Is there a risk of still being on the same router, are the networks sandboxed from each other on the same machine? I'm sure anything is possible but in a "likely" scenario, lets say if the router firmware is not updated or someone being skilled enough to bypass safeguards. I'm not a network specialist by any means and I have been wondering about this for a while.

I personally would prefer to have all secure computer based traffic on router 1 and then IOT and guest on Router 2 if that makes sense?

The setup I'm thinking of is modem -> switch -> router 1 & 2, or is this a waste of time.

 

[uc50ic4more]

Is it even possible that if your guest's computer has a virus it would automatically transfer to your computer? Wouldn't they have to send you an attachment that you would have to open?

Not at all. Any virus worth its salt will scan for open ports on networks and wreak havoc with no user interaction required.

With that said, antivirus on a Mac or Linux system seems a bit... Unnecessary.

 

[simple_gifts]

Not unlikely at all. Virii, malware, etc can traverse networks and potentially infect any devices on that network.
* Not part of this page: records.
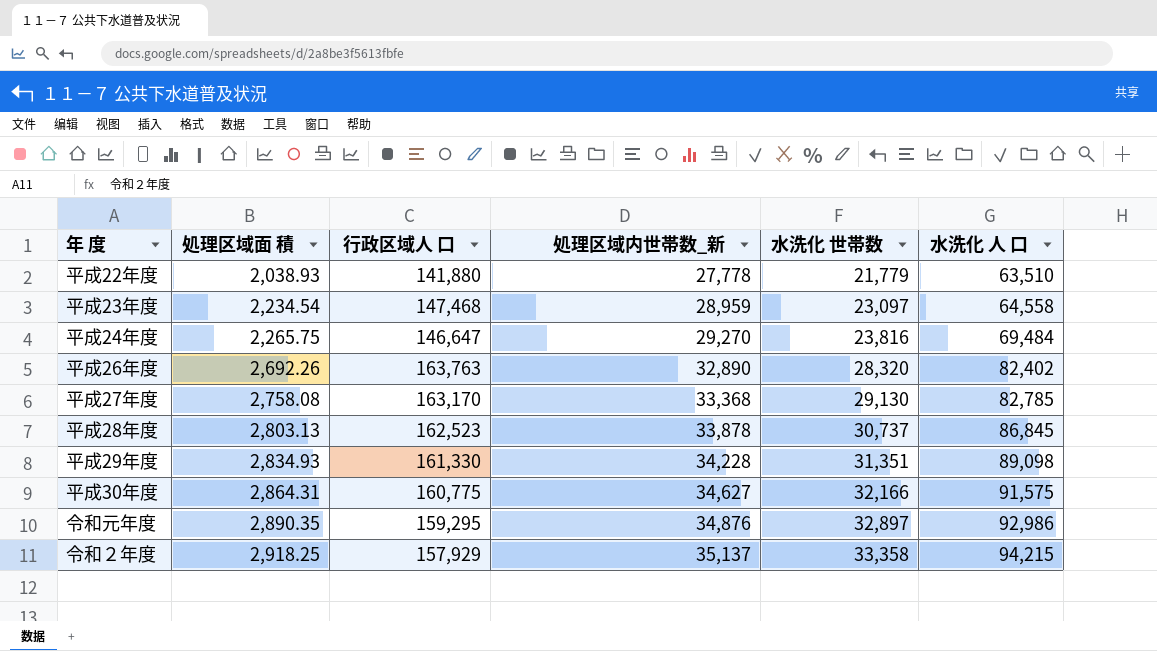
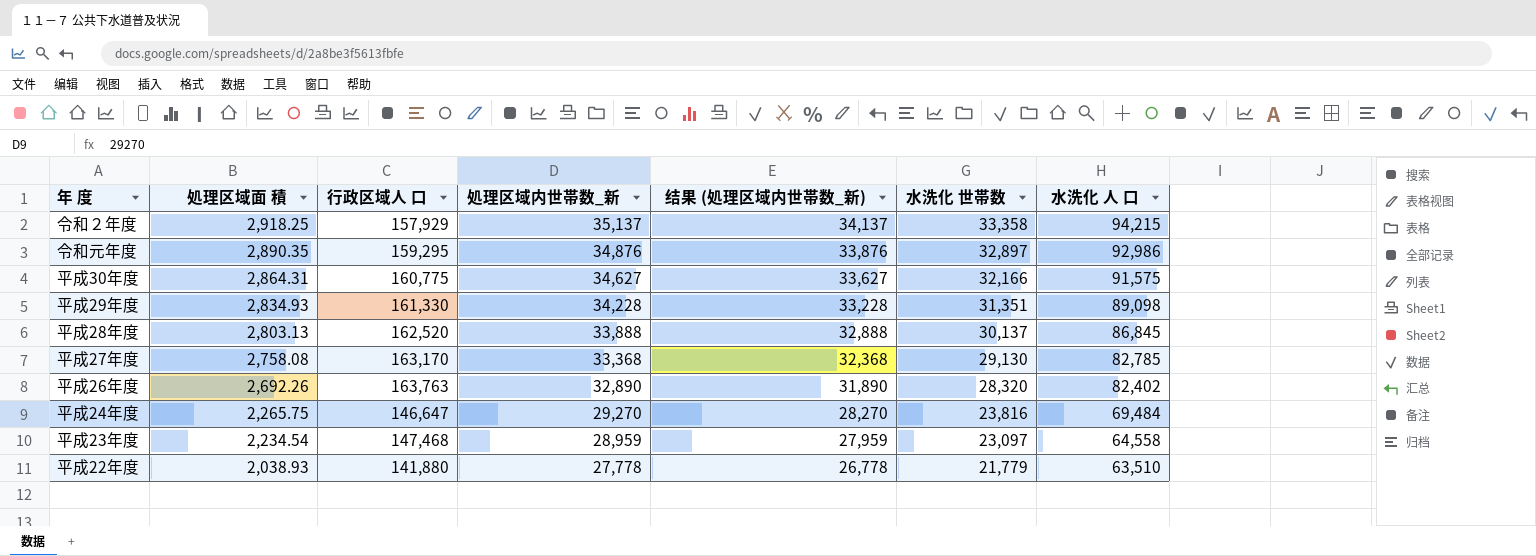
row order: 処理区域面 積 ascending -> 処理区域面 積 descending
column 结果 (処理区域内世帯数_新) | formula: none -> [処理区域内世帯数_新] - 1000
平成28年度 | 行政区域人 口: 162,523 -> 162,520
平成28年度 | 処理区域内世帯数_新: 33,878 -> 33,888
平成28年度 | 水洗化 世帯数: 30,737 -> 30,137

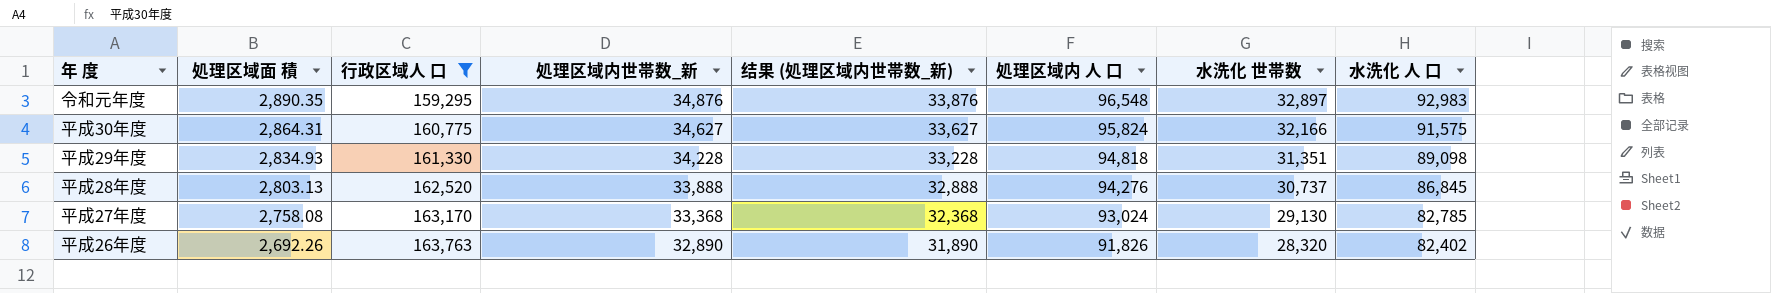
filter: none -> 行政区域人 口 >= 159,295
column 処理区域内 人 口 | position: none -> 6
令和元年度 | 水洗化 人 口: 92,986 -> 92,983
平成28年度 | 水洗化 世帯数: 30,137 -> 30,737

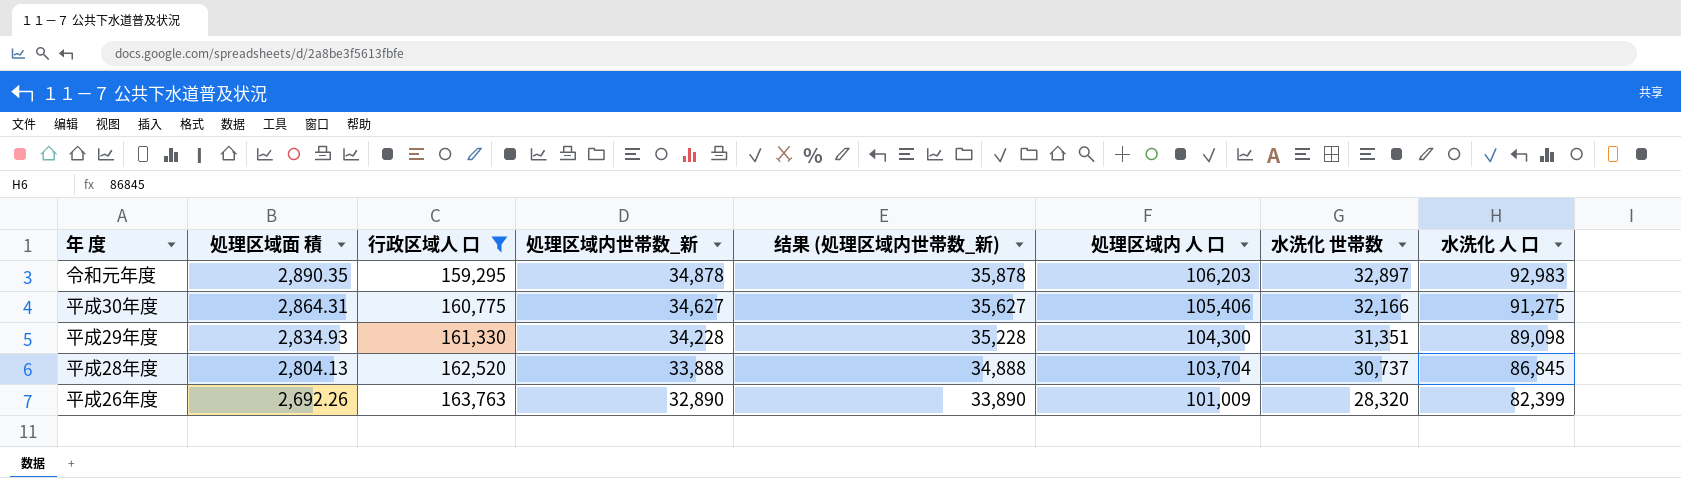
column 结果 (処理区域内世帯数_新) | formula: [処理区域内世帯数_新] - 1000 -> [処理区域内世帯数_新] + 1000
row 平成27年度: 2,758.08 | 163,170 | 33,368 | 32,368 | 93,024 | 29,130 | 82,785 -> none
令和元年度 | 処理区域内世帯数_新: 34,876 -> 34,878
令和元年度 | 処理区域内 人 口: 96,548 -> 106,203
平成30年度 | 処理区域内 人 口: 95,824 -> 105,406
平成30年度 | 水洗化 人 口: 91,575 -> 91,275
平成29年度 | 処理区域内 人 口: 94,818 -> 104,300
平成28年度 | 処理区域面 積: 2,803.13 -> 2,804.13
平成28年度 | 処理区域内 人 口: 94,276 -> 103,704
平成26年度 | 処理区域内 人 口: 91,826 -> 101,009
平成26年度 | 水洗化 人 口: 82,402 -> 82,399

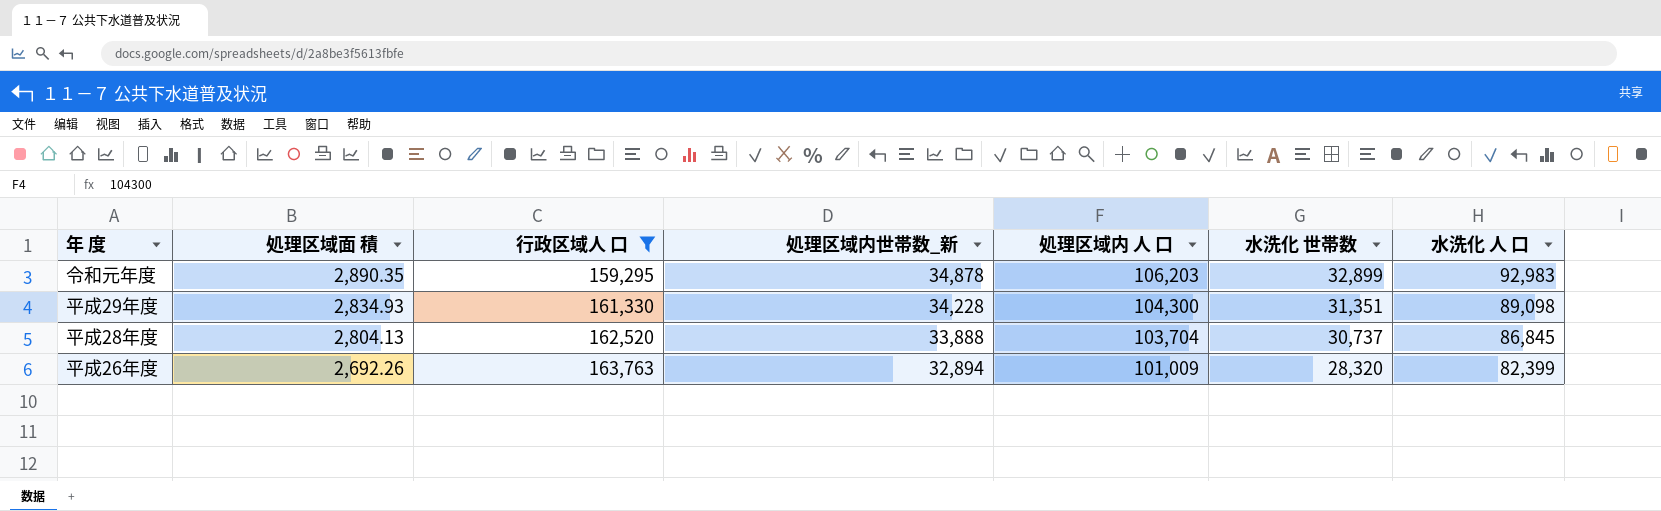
column 结果 (処理区域内世帯数_新) | formula: [処理区域内世帯数_新] + 1000 -> none
row 平成30年度: 2,864.31 | 160,775 | 34,627 | 35,627 | 105,406 | 32,166 | 91,275 -> none
令和元年度 | 水洗化 世帯数: 32,897 -> 32,899
平成26年度 | 処理区域内世帯数_新: 32,890 -> 32,894

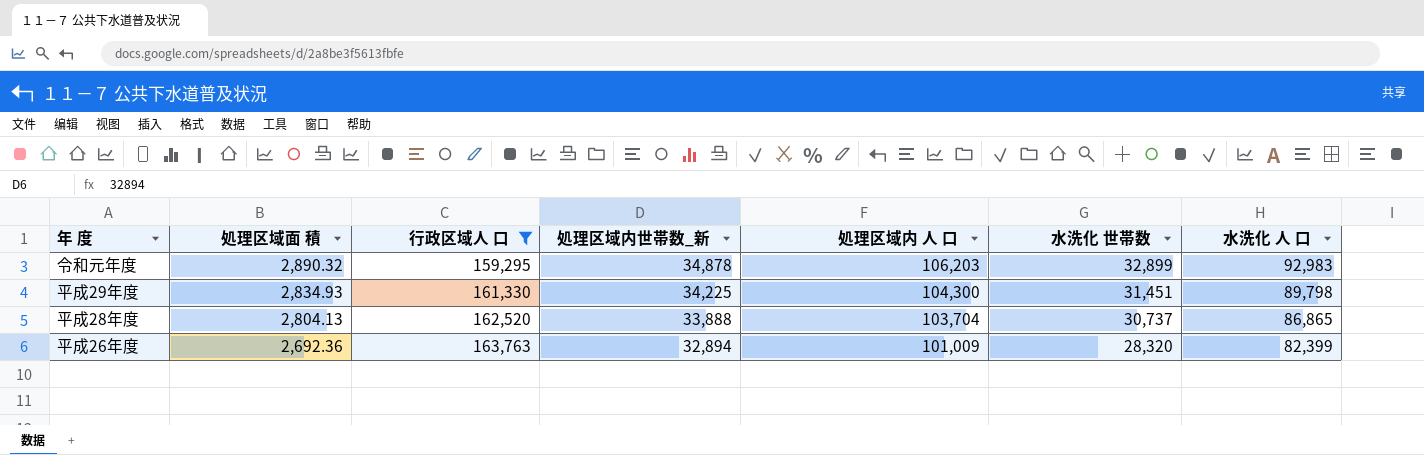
令和元年度 | 処理区域面 積: 2,890.35 -> 2,890.32
平成29年度 | 処理区域内世帯数_新: 34,228 -> 34,225
平成29年度 | 水洗化 世帯数: 31,351 -> 31,451
平成29年度 | 水洗化 人 口: 89,098 -> 89,798
平成28年度 | 水洗化 人 口: 86,845 -> 86,865
平成26年度 | 処理区域面 積: 2,692.26 -> 2,692.36

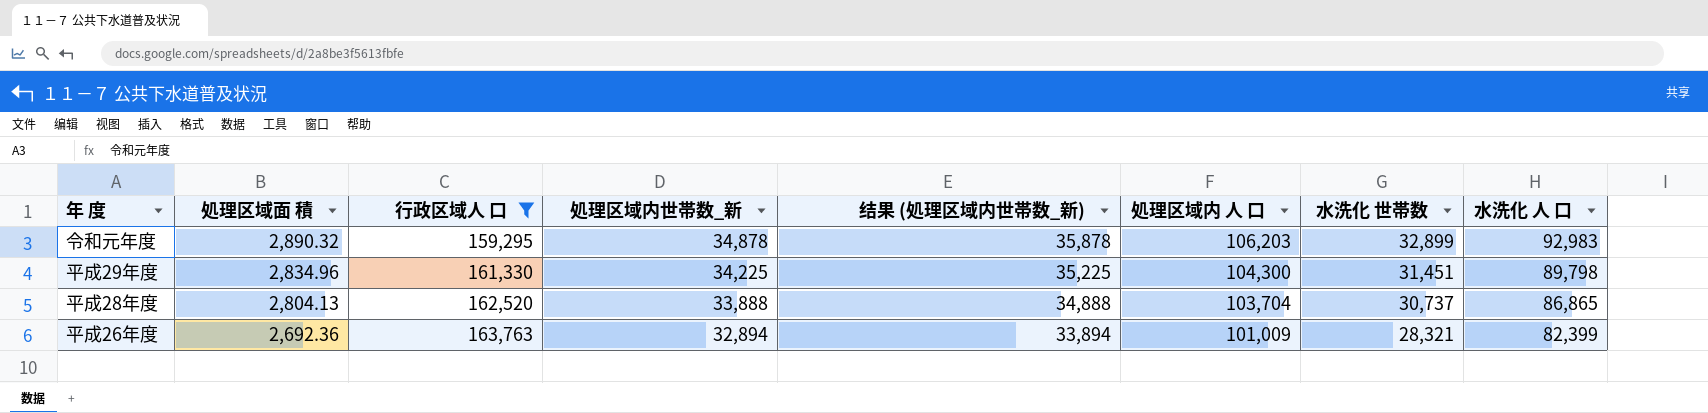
column 结果 (処理区域内世帯数_新) | formula: none -> [処理区域内世帯数_新] + 1000
平成29年度 | 処理区域面 積: 2,834.93 -> 2,834.96
平成26年度 | 水洗化 世帯数: 28,320 -> 28,321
On a home network scenario with a guest network, there is "zero chance" a virus can propagate to another network segment through normal network routing. The virus would have to exploit a vulnerability of the firmware of the switch/firewall/router. 192.168.1.0/24 10.1.1.0/24 et al are non routable network segments Normal networking tables will not route it and if those networks need to talk to each other explicit routes have to be set up. It appears my comments have already been made by O.L.

 

[Hall]

On a home network scenario with a guest network

There's no indication that the OP has an actual WiFi guest network set up currently. He/she said they have guests come over and use their WiFi but that could be "what's the WiFi password?" and using the primary WiFi network.

My 1st response to them said "Set up a "guest" WiFi".

 

[atikovi]

Tell them to use data. I'd have no idea how to even set up a guest wifi.

 

[ymc226]

Thanks for all the responses. I just googled and found how to set up a guest network on the Ubiquiti site. By definition, does a guest network just provide WiFi access but no possibility to get on the home network and see any of the devices connected? If so, this may be the answer. Just have to tell my wife and kids not to give out our present passwords and log into whatever guest network I set up.

 

[ymc226]

for a side note, What Ubiquiti AP are you using? I just hooked up 2 Ubiquiti UniFi AP AC Pro (UAP-AC-PRO-E-US). Not much vendor support. Thanks

​

​

I’m using the UAP AC IW which are the older in wall models.

 

[Hall]

By definition, does a guest network just provide WiFi access but no possibility to get on the home network and see any of the devices connected?

Yes. You have a LAN (Local Area Network) and WAN (Wide Area Network). You and your family want access to both (each other's computers, NAS, etc) and "the internet" (WAN) while guests only need WAN access. That's in simple, layman's terms.

 

[OVERKILL]

Thanks for all the responses. I just googled and found how to set up a guest network on the Ubiquiti site. By definition, does a guest network just provide WiFi access but no possibility to get on the home network and see any of the devices connected? If so, this may be the answer. Just have to tell my wife and kids not to give out our present passwords and log into whatever guest network I set up.

Yes, the idea is that the guest network is on its own subnet with L3 routing between the two blocked by the main firewall/router. Typically you'd employ client isolation as well so that guests can't communicate with each other on that segment as well (for the same concerns you articulated in the OP).